### Task instructions:
Among the lines below, copy exactly those from the one with "[65,583,173,610] 12 085" through the one with "[93,369,857,445] Lexus US", counting both ends.

### Records:

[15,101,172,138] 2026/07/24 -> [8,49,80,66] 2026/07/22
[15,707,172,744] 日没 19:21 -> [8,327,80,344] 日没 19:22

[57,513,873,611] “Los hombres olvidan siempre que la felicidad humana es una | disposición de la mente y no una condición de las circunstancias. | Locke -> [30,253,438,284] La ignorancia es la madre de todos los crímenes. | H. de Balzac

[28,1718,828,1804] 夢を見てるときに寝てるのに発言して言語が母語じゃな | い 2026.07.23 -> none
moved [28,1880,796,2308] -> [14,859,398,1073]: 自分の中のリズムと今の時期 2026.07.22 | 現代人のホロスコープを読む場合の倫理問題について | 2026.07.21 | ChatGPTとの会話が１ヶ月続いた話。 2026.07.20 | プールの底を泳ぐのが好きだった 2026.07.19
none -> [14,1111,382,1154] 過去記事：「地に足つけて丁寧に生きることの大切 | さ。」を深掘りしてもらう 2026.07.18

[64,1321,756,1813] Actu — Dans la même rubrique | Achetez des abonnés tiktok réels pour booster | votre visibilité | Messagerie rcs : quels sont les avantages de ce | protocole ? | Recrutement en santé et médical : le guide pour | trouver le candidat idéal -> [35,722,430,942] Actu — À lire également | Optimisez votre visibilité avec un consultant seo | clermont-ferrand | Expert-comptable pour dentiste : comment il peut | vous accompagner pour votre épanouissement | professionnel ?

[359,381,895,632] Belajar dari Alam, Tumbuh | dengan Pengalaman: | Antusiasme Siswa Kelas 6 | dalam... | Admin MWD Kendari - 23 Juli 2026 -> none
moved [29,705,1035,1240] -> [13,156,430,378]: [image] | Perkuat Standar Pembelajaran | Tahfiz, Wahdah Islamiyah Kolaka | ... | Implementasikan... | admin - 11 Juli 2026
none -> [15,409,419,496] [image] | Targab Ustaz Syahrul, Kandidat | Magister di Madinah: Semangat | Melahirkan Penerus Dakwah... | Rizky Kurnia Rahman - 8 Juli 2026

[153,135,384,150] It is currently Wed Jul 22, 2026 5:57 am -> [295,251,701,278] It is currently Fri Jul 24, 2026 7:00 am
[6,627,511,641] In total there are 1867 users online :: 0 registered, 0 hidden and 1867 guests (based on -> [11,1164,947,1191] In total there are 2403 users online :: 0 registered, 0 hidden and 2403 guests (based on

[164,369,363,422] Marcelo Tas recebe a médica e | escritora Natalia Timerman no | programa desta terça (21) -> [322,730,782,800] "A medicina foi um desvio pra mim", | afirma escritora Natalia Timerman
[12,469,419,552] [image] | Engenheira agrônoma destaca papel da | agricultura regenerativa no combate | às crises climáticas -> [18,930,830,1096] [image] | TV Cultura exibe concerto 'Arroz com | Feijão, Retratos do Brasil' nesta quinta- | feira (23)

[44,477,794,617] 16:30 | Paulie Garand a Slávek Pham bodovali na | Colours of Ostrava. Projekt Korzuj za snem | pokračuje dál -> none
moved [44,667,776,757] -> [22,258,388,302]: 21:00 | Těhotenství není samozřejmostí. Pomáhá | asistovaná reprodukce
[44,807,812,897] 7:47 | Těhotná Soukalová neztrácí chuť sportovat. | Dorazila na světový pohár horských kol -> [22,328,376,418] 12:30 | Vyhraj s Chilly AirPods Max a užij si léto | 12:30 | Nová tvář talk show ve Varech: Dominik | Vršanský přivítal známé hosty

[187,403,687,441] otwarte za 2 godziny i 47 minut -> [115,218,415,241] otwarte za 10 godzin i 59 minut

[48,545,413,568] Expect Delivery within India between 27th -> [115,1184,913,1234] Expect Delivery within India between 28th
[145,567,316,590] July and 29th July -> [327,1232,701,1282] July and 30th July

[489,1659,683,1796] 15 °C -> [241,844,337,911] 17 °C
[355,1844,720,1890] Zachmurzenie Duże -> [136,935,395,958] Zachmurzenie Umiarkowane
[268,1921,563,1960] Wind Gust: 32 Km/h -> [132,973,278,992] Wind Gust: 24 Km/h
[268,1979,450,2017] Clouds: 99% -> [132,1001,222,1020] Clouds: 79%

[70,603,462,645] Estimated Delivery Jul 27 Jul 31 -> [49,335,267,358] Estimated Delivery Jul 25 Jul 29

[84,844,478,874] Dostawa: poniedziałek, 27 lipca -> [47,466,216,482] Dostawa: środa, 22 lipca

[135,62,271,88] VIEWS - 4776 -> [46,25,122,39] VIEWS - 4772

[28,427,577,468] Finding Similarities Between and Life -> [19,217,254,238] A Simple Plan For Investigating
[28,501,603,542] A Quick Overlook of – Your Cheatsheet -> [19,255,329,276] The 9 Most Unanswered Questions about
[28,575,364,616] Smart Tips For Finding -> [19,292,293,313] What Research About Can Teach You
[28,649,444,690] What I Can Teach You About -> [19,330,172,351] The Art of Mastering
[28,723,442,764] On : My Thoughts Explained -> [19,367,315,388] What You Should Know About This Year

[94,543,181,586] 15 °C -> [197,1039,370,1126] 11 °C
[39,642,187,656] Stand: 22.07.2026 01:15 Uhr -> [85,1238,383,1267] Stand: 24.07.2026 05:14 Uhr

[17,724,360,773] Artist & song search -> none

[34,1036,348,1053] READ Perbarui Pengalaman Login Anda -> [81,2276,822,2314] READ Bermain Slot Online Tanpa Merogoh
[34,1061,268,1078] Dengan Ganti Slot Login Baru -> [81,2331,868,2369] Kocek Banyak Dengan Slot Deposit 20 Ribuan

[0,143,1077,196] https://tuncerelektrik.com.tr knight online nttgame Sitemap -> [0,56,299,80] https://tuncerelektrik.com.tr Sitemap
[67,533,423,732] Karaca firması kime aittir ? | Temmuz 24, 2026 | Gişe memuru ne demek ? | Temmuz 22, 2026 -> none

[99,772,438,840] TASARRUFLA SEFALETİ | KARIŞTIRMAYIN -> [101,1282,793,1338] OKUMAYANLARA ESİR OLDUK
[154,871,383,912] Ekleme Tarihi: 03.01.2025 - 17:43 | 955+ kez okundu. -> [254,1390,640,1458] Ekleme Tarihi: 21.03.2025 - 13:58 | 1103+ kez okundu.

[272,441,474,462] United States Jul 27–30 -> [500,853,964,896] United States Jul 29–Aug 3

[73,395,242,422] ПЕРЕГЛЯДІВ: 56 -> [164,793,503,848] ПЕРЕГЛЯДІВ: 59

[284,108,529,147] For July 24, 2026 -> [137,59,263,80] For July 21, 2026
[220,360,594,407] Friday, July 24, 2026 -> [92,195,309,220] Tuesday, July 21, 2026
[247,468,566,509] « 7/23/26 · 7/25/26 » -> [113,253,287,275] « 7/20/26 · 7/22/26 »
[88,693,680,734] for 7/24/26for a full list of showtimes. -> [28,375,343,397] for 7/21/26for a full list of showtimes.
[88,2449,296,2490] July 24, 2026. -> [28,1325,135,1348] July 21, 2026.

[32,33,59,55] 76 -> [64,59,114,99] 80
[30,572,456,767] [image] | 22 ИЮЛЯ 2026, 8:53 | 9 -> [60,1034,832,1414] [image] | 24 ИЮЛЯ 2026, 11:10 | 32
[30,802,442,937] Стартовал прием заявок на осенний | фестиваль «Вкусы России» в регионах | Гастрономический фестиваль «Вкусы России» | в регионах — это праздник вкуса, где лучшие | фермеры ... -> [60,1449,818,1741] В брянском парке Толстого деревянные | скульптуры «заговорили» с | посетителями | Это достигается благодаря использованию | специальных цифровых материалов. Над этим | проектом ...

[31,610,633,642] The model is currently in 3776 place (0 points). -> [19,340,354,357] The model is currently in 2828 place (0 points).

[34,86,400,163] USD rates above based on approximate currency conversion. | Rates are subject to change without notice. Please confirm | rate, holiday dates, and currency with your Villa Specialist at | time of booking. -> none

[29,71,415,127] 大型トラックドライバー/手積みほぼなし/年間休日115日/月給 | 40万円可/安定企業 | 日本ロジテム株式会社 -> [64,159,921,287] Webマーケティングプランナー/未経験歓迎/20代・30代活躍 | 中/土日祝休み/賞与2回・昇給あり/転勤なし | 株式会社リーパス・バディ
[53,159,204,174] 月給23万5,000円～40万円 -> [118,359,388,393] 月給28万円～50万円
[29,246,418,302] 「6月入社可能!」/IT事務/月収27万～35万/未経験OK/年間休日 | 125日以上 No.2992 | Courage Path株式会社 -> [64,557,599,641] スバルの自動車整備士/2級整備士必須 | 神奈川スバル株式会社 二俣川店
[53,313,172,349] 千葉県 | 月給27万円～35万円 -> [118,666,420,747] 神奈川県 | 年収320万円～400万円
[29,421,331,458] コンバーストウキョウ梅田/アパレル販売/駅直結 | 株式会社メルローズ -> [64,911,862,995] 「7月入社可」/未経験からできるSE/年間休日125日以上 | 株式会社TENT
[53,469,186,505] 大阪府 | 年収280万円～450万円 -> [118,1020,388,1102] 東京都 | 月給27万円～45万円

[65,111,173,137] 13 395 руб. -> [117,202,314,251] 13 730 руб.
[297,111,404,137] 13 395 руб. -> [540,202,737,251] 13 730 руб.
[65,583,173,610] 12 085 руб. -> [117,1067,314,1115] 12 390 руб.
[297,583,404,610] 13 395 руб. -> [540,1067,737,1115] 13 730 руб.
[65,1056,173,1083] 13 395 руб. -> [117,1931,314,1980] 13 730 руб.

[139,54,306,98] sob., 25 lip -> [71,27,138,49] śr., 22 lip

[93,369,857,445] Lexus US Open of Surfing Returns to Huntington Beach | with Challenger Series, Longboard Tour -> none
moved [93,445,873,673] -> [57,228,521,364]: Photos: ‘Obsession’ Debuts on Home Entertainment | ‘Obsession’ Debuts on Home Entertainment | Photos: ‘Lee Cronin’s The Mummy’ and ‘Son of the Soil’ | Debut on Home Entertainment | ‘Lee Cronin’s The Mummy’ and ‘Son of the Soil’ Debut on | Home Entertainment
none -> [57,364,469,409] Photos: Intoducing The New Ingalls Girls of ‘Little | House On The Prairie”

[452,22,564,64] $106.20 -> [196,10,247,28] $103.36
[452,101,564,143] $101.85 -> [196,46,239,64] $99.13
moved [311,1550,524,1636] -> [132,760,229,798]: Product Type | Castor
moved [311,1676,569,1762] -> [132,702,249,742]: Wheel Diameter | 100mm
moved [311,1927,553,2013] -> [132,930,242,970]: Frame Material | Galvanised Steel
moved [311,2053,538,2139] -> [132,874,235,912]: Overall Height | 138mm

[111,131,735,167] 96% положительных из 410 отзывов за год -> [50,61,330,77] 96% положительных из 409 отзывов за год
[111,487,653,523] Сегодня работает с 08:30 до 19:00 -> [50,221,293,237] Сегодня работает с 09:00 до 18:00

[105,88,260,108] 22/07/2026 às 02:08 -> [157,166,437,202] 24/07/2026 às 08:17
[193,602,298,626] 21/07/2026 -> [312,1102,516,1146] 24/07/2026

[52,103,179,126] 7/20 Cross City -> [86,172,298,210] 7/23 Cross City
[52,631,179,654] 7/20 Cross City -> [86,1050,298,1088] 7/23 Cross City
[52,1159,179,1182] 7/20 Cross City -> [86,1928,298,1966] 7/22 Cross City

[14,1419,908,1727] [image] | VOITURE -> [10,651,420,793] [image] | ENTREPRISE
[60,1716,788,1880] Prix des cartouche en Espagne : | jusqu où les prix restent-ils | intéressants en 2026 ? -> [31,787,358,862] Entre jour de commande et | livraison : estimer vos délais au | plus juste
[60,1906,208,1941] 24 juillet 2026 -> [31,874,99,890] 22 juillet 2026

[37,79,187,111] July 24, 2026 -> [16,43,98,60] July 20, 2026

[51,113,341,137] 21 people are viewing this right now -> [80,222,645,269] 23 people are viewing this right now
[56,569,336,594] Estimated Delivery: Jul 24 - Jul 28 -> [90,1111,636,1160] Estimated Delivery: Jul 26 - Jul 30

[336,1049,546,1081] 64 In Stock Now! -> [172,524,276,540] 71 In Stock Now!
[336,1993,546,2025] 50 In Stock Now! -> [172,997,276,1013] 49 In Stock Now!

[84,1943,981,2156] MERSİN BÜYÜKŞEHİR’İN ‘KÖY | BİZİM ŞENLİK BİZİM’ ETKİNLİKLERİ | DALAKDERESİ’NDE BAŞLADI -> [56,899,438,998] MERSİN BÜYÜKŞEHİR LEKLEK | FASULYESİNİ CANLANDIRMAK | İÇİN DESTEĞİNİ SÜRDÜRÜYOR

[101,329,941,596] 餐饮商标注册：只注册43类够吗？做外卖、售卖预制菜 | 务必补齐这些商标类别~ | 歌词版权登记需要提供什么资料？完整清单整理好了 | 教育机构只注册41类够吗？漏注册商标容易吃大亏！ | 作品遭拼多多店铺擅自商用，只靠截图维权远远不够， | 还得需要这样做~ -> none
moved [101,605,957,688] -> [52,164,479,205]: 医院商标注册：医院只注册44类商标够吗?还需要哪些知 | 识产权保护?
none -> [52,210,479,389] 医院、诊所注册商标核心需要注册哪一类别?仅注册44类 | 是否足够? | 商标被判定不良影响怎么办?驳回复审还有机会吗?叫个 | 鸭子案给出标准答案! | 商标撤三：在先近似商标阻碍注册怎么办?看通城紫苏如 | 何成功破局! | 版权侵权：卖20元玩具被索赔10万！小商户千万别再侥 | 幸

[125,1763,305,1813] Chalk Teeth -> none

### Solved problem:
[65,583,173,610] 12 085 руб. -> [117,1067,314,1115] 12 390 руб.
[297,583,404,610] 13 395 руб. -> [540,1067,737,1115] 13 730 руб.
[65,1056,173,1083] 13 395 руб. -> [117,1931,314,1980] 13 730 руб.

[139,54,306,98] sob., 25 lip -> [71,27,138,49] śr., 22 lip

[93,369,857,445] Lexus US Open of Surfing Returns to Huntington Beach | with Challenger Series, Longboard Tour -> none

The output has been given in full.